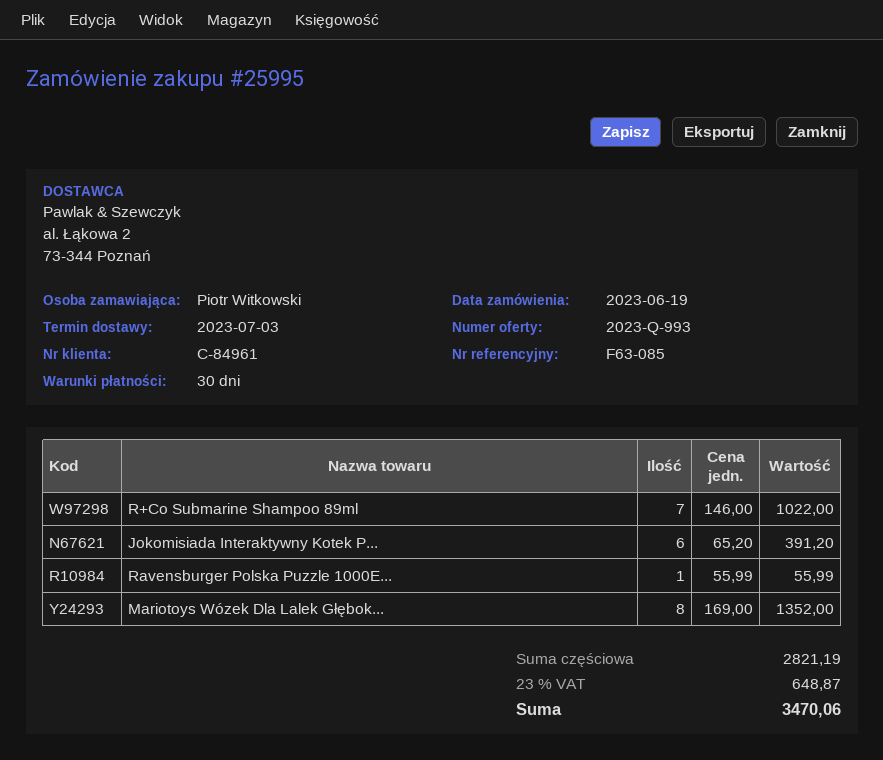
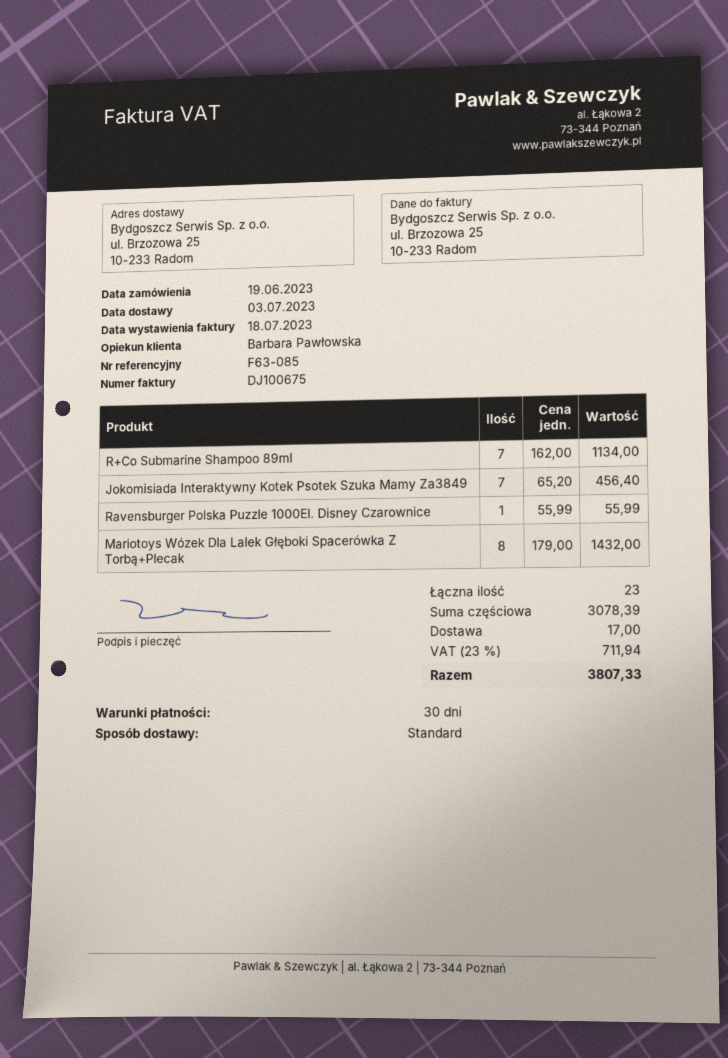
R+Co Submarine Shampoo 89ml: 7 x 146.00 = 1022.00 -> 7 x 162.00 = 1134.00
Jokomisiada Interaktywny Kotek P...: 6 x 65.20 = 391.20 -> 7 x 65.20 = 456.40
Mariotoys Wózek Dla Lalek Głębok...: 8 x 169.00 = 1352.00 -> 8 x 179.00 = 1432.00
subtotal: 2821.19 -> 3078.39
shipping: none -> 17.00
tax: 23% = 648.87 -> 23% = 711.94
total: 3470.06 -> 3807.33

**Exercise objective:** Reproduce the whole listing above word for word, but not its pictures.

**Solution for this task:**
R+Co Submarine Shampoo 89ml: 7 x 146.00 = 1022.00 -> 7 x 162.00 = 1134.00
Jokomisiada Interaktywny Kotek P...: 6 x 65.20 = 391.20 -> 7 x 65.20 = 456.40
Mariotoys Wózek Dla Lalek Głębok...: 8 x 169.00 = 1352.00 -> 8 x 179.00 = 1432.00
subtotal: 2821.19 -> 3078.39
shipping: none -> 17.00
tax: 23% = 648.87 -> 23% = 711.94
total: 3470.06 -> 3807.33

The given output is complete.